**DATA RECORDS:**
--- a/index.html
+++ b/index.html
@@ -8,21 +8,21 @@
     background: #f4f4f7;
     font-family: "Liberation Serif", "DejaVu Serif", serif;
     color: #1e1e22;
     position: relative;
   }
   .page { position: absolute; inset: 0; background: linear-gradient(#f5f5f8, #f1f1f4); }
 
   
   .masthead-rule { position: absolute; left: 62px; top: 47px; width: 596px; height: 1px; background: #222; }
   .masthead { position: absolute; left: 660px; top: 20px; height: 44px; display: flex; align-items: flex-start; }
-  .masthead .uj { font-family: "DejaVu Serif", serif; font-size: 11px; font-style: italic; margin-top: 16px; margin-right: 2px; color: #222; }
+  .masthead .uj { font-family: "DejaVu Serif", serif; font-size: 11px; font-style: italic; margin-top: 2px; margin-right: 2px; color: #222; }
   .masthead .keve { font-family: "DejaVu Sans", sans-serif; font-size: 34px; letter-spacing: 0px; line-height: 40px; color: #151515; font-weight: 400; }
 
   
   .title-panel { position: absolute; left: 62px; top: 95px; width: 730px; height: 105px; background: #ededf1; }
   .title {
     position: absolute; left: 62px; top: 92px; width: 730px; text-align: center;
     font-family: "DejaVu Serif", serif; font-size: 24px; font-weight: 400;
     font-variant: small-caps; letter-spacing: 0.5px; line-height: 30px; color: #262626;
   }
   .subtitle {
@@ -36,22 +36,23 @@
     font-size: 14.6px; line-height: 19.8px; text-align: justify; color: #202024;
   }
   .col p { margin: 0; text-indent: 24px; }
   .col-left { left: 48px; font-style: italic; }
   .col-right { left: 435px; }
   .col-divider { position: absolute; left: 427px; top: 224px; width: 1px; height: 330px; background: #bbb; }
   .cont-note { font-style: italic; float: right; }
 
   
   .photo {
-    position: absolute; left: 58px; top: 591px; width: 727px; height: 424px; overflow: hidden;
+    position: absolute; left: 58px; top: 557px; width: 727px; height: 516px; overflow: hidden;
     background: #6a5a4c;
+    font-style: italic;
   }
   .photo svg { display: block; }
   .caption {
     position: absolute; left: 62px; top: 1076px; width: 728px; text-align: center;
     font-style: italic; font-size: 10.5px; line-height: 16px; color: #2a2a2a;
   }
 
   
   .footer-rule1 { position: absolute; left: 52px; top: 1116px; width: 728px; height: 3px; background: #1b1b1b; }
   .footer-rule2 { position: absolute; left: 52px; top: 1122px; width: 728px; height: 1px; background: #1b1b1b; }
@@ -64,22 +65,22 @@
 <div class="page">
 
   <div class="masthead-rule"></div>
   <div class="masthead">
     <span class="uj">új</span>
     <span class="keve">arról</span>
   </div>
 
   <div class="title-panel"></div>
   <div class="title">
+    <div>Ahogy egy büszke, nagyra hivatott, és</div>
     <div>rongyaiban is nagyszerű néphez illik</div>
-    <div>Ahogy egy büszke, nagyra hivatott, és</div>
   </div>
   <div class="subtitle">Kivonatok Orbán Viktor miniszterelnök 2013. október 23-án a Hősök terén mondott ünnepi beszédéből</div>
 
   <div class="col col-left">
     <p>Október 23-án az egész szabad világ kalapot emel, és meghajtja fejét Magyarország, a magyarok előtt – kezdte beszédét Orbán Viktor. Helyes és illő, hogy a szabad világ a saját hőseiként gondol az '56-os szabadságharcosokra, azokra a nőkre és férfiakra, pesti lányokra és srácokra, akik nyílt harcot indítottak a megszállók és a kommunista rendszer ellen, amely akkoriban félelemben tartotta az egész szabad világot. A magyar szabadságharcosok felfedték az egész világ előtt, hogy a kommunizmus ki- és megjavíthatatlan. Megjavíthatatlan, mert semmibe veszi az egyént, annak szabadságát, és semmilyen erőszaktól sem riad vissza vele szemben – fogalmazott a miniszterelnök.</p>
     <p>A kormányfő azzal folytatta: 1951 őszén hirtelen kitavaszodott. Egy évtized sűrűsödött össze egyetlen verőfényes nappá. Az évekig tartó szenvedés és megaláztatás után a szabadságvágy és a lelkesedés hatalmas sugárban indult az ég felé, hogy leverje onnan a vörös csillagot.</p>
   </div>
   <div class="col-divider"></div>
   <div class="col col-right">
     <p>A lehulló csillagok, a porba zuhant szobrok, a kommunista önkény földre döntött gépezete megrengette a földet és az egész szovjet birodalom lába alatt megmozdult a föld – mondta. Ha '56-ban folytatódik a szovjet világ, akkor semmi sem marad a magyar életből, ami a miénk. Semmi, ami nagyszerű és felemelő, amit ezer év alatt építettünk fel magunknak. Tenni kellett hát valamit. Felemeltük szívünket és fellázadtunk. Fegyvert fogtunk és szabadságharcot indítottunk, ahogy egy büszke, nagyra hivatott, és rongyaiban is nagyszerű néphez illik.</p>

**WORK ITEM:**
The whole listing must be reproduced exactly. Do not skip a line.

**COMPLETED TASK:**
--- a/index.html
+++ b/index.html
@@ -8,21 +8,21 @@
     background: #f4f4f7;
     font-family: "Liberation Serif", "DejaVu Serif", serif;
     color: #1e1e22;
     position: relative;
   }
   .page { position: absolute; inset: 0; background: linear-gradient(#f5f5f8, #f1f1f4); }
 
   
   .masthead-rule { position: absolute; left: 62px; top: 47px; width: 596px; height: 1px; background: #222; }
   .masthead { position: absolute; left: 660px; top: 20px; height: 44px; display: flex; align-items: flex-start; }
-  .masthead .uj { font-family: "DejaVu Serif", serif; font-size: 11px; font-style: italic; margin-top: 16px; margin-right: 2px; color: #222; }
+  .masthead .uj { font-family: "DejaVu Serif", serif; font-size: 11px; font-style: italic; margin-top: 2px; margin-right: 2px; color: #222; }
   .masthead .keve { font-family: "DejaVu Sans", sans-serif; font-size: 34px; letter-spacing: 0px; line-height: 40px; color: #151515; font-weight: 400; }
 
   
   .title-panel { position: absolute; left: 62px; top: 95px; width: 730px; height: 105px; background: #ededf1; }
   .title {
     position: absolute; left: 62px; top: 92px; width: 730px; text-align: center;
     font-family: "DejaVu Serif", serif; font-size: 24px; font-weight: 400;
     font-variant: small-caps; letter-spacing: 0.5px; line-height: 30px; color: #262626;
   }
   .subtitle {
@@ -36,22 +36,23 @@
     font-size: 14.6px; line-height: 19.8px; text-align: justify; color: #202024;
   }
   .col p { margin: 0; text-indent: 24px; }
   .col-left { left: 48px; font-style: italic; }
   .col-right { left: 435px; }
   .col-divider { position: absolute; left: 427px; top: 224px; width: 1px; height: 330px; background: #bbb; }
   .cont-note { font-style: italic; float: right; }
 
   
   .photo {
-    position: absolute; left: 58px; top: 591px; width: 727px; height: 424px; overflow: hidden;
+    position: absolute; left: 58px; top: 557px; width: 727px; height: 516px; overflow: hidden;
     background: #6a5a4c;
+    font-style: italic;
   }
   .photo svg { display: block; }
   .caption {
     position: absolute; left: 62px; top: 1076px; width: 728px; text-align: center;
     font-style: italic; font-size: 10.5px; line-height: 16px; color: #2a2a2a;
   }
 
   
   .footer-rule1 { position: absolute; left: 52px; top: 1116px; width: 728px; height: 3px; background: #1b1b1b; }
   .footer-rule2 { position: absolute; left: 52px; top: 1122px; width: 728px; height: 1px; background: #1b1b1b; }
@@ -64,22 +65,22 @@
 <div class="page">
 
   <div class="masthead-rule"></div>
   <div class="masthead">
     <span class="uj">új</span>
     <span class="keve">arról</span>
   </div>
 
   <div class="title-panel"></div>
   <div class="title">
+    <div>Ahogy egy büszke, nagyra hivatott, és</div>
     <div>rongyaiban is nagyszerű néphez illik</div>
-    <div>Ahogy egy büszke, nagyra hivatott, és</div>
   </div>
   <div class="subtitle">Kivonatok Orbán Viktor miniszterelnök 2013. október 23-án a Hősök terén mondott ünnepi beszédéből</div>
 
   <div class="col col-left">
     <p>Október 23-án az egész szabad világ kalapot emel, és meghajtja fejét Magyarország, a magyarok előtt – kezdte beszédét Orbán Viktor. Helyes és illő, hogy a szabad világ a saját hőseiként gondol az '56-os szabadságharcosokra, azokra a nőkre és férfiakra, pesti lányokra és srácokra, akik nyílt harcot indítottak a megszállók és a kommunista rendszer ellen, amely akkoriban félelemben tartotta az egész szabad világot. A magyar szabadságharcosok felfedték az egész világ előtt, hogy a kommunizmus ki- és megjavíthatatlan. Megjavíthatatlan, mert semmibe veszi az egyént, annak szabadságát, és semmilyen erőszaktól sem riad vissza vele szemben – fogalmazott a miniszterelnök.</p>
     <p>A kormányfő azzal folytatta: 1951 őszén hirtelen kitavaszodott. Egy évtized sűrűsödött össze egyetlen verőfényes nappá. Az évekig tartó szenvedés és megaláztatás után a szabadságvágy és a lelkesedés hatalmas sugárban indult az ég felé, hogy leverje onnan a vörös csillagot.</p>
   </div>
   <div class="col-divider"></div>
   <div class="col col-right">
     <p>A lehulló csillagok, a porba zuhant szobrok, a kommunista önkény földre döntött gépezete megrengette a földet és az egész szovjet birodalom lába alatt megmozdult a föld – mondta. Ha '56-ban folytatódik a szovjet világ, akkor semmi sem marad a magyar életből, ami a miénk. Semmi, ami nagyszerű és felemelő, amit ezer év alatt építettünk fel magunknak. Tenni kellett hát valamit. Felemeltük szívünket és fellázadtunk. Fegyvert fogtunk és szabadságharcot indítottunk, ahogy egy büszke, nagyra hivatott, és rongyaiban is nagyszerű néphez illik.</p>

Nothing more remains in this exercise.